= John William Evans (entomologist) =

British entomologist

John William Evans (16 January 1906 – 1990) was a British entomologist who worked as an entomology in Australia and served as director of the Australian Museum from 1954 to 1966. He was a specialist on the Hemiptera, especially the leafhoppers, and took an interest in aspects of biogeography and evolution.
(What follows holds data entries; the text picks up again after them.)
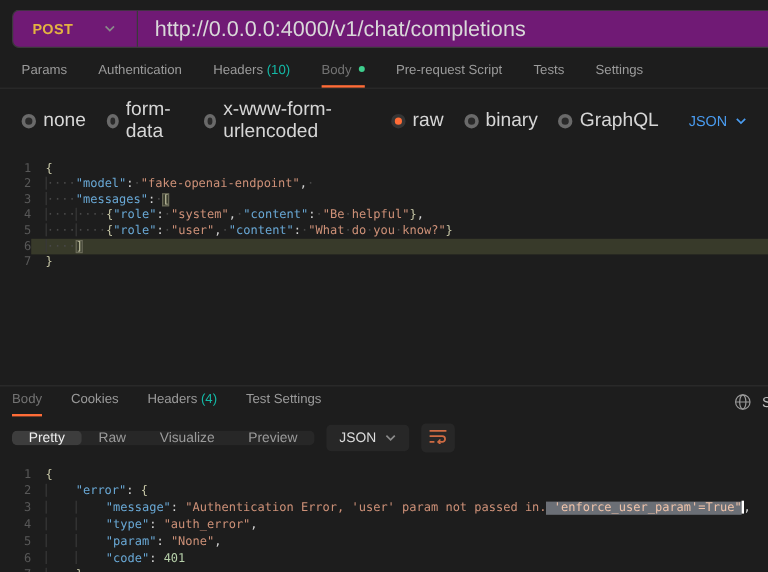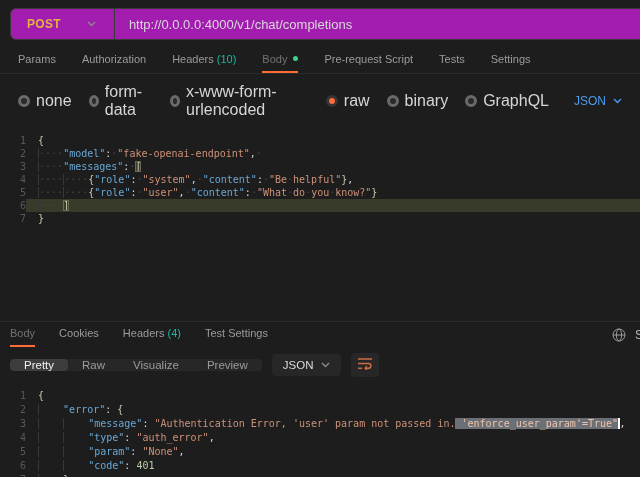--- a/index.html
+++ b/index.html
@@ -7,27 +7,27 @@
   body {
     background:#1d1d1d;
     font-family:"Liberation Sans", sans-serif;
     color:#d6d6d6;
     font-size:12px;
   }
   
   .url-row { padding:8px 0 8px 10px; }
   .url-box {
     display:flex; align-items:center; height:32px;
-    background:#a21caf; border:1px solid #3a3a3a; border-right:none;
+    background:#701a75; border:1px solid #3a3a3a; border-right:none;
     border-radius:6px 0 0 6px; overflow:hidden;
   }
   .method { display:flex; align-items:center; gap:26px; padding:0 18px 0 16px; cursor:pointer; }
   .method-label { color:#e3b341; font-weight:bold; font-size:12px; letter-spacing:.3px; }
   .vdiv { width:1px; height:32px; background:#3a3a3a; }
-  .url-text { padding:0 14px; color:#d9d9d9; font-size:13px; white-space:nowrap; }
+  .url-text { padding:0 14px; color:#d9d9d9; font-size:18px; white-space:nowrap; }
   .chev { display:inline-block; width:9px; height:6px; }
   .chev svg { display:block; }
   
   .req-tabs { display:flex; gap:26px; padding:0 18px; border-bottom:1px solid #2c2c2c; }
   .tab { padding:5px 0 8px 0; color:#9b9b9b; font-size:11px; cursor:pointer; position:relative; white-space:nowrap; }
   .tab.active { color:#737373; }
   .tab.active::after { content:""; position:absolute; left:0; right:0; bottom:0; height:2px; background:#ff6c37; }
   .tab .count { color:#14b8a6; }
   .tab .mod-dot { display:inline-block; width:5px; height:5px; border-radius:50%; background:#3ecf8e; margin-left:6px; vertical-align:2px; }
   
@@ -84,21 +84,21 @@
           </svg>
       </span>
     </div>
     <div class="vdiv"></div>
     <div class="url-text">http://0.0.0.0:4000/v1/chat/completions</div>
   </div>
 </div>
 
 <div class="req-tabs" id="req-tabs">
     <div class="tab"><span>Params</span></div>
-    <div class="tab"><span>Authorization</span></div>
+    <div class="tab"><span>Authentication</span></div>
     <div class="tab"><span>Headers</span><span class="count"> (10)</span></div>
     <div class="tab active"><span>Body</span><span class="mod-dot"></span></div>
     <div class="tab"><span>Pre-request Script</span></div>
     <div class="tab"><span>Tests</span></div>
     <div class="tab"><span>Settings</span></div>
   </div>
 
 <div class="mode-row" id="mode-row">
     <div class="mode">
       <span class="radio"></span>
Evans was born in India and went to Jesus College, Cambridge to study geology, botany and zoology, graduating in 1926. He then moved to Australia to study sharks and then joined the newly created CSIR (now called the CSIRO). He studied Cactoblastus on prickly pear. He then worked at the Cawthron Institute in New Zealand. He married Faith, the second daughter of the director, entomologist R.J. Tillyard. He moved to the Imperial Bureau of Entomology, Farnham to study Trichogramma parasites. He returned to Australia in 1929 and worked at CSIRO in Canberra and in 1935 he joined the Tasmanian Department of Agriculture. In 1945 he moved back to London to the Imperial Institute of Entomology and later served in the ministry of agriculture and fisheries. He became director of the Australian Museum in Sydney in 1954 and served there until 1966.

He was among the first to describe in detail the anatomy of moss bugs in the family Peloridiidae. He obtained specimens from Tasmania which were discovered by his wife and he described them as a new species Hemiodoecus fidelis (after the Latin for "faith").